Raccolgo ancora due riflessioni
dal racconto di Cavadi:
- “Non può esservi conoscenza senza una comunità di ricercatori, né esperienza interiore senza comunità di quanti la vivono. Comunità s’intende in senso diverso da Chiesa o ordine”.
- Alle “domeniche di chi non ha chiesa” partecipano sia persone senza appartenenza ecclesiale sia cattolici e protestanti che frequentano abitualmente le rispettive comunità: “Questa convivialità delle differenze potrebbe risultare, in futuro, segno premonitore della società che ci aspetta: una società che riesca, finalmente, a gettarsi alle spalle delle contrapposizioni (tipicamente occidentali) fra in credere e il pensare”.

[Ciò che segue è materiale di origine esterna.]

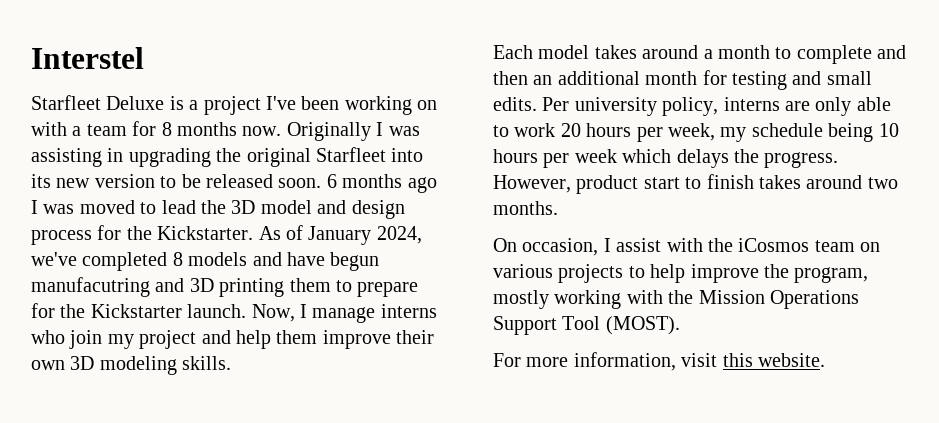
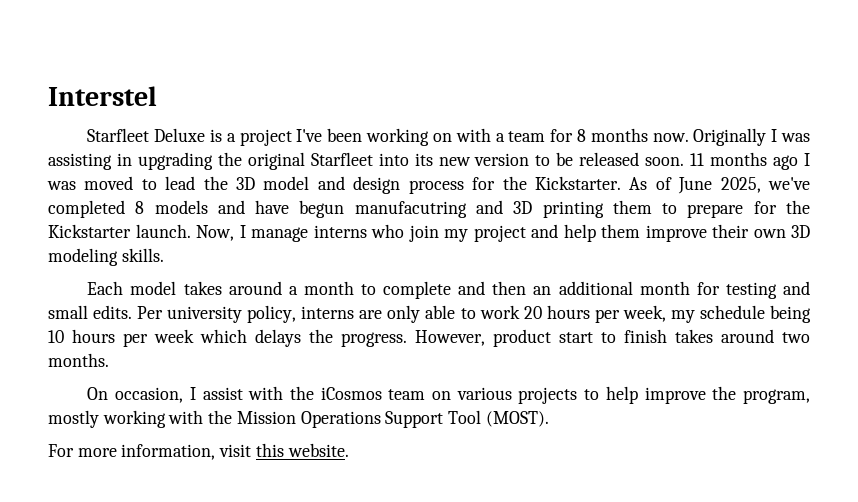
- 6 months ago I was moved to lead the 3D model and design process for the Kickstarter.
+ 11 months ago I was moved to lead the 3D model and design process for the Kickstarter.
- As of January 2024, we've completed 8 models and have begun manufacutring and 3D printing them to prepare for the Kickstarter launch.
+ As of June 2025, we've completed 8 models and have begun manufacutring and 3D printing them to prepare for the Kickstarter launch.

Seminari di teologia critica
Una volta al mese, “per quanti,
soprattutto se lontani da appartenenze ecclesiali, desiderino un’occasione di
studio e di conversazione senza barriere né reti di emergenza (...) per
esplorare le tematiche teologiche in una prospettiva razionale, aconfessionale,
laica nell’accezione più positiva e aperta dell’aggettivo”. Proposta accolta
con entusiasmo da persone che, da sole, avevano trovato “difficoltà quasi
insormontabili” a leggere certi testi teologici a causa del “linguaggio
specialistico”.
Celebrazioni comunitarie
A poco a poco, grazie agli
incontri periodici raccontati fin qui, “si è andato creando un giro di amici e
conoscenti... che ha trovato spontaneo sperimentare – con lo stesso taglio e
con la medesima intenzionalità -
l’invenzione di modalità inedite per celebrare nascite, matrimoni,
morti”.
Senza seguire “rituali
predeterminati”, ma anche senza “abbandonarci all’improvvisazione totale che
comporterebbe distrazione e abbassamento di tensione emotiva”, hanno preparato
delle tracce essenziali, lasciando che i presenti si esprimano liberamente.
La considerazione “complessiva”
di Cavadi nasce dalla constatazione che ci sono persone che semplicemente
disertano i luoghi del sacro e altre che si rassegnano a usufruire da “clienti”
dell’offerta liturgica tradizionale. Lui ritiene che “ogni atto che non nasce
da convinzione meditata, ma solo dal conformismo sociale, è poco dignitoso.
Senza contare che perpetuare gesti ipocriti insegna a diventare ipocriti, a
perdere fiducia in se stessi e negli altri” (p. 293).
E conclude augurandosi che un
giorno diventi prevalente, anche nelle comunità cattoliche, l’idea “che
trasformare le chiese in fabbriche del sacro e i preti in funzionari del
divino, senza chiedere un percorso di conversione consapevole a giovani e adulti,
davvero liberi di autodeterminarsi, è solo un modo per perpetuare gli equivoci
e differire la scoperta della verità oggettiva”.Ho sentito questi stessi
pensieri risuonare nelle parole di uomini e di donne – soprattutto di donne –
che negli ultimi anni abbiamo incontrato e ascoltato: a Torino, a Roma, a
Verona... e in tanti libri, articoli, online... Chiosando le parole di Giovanni
Franzoni a Verona, durante il recente incontro nazionale delle CdB: “Non con un
atto d’imperio il papa può eliminare il papato, ma lasciandoselo scippare”,
penso che non saranno i preti a mollare la loro presa sul sacro: tocca a noi,
uomini e donne in libertà, riappropriarcene. Come sempre.
Questa “comunità filosofica”
animata da Augusto Cavadi mi sembra un segno dei tempi che cambiano e un’anima
nuova non solo per la splendida terra di Sicilia.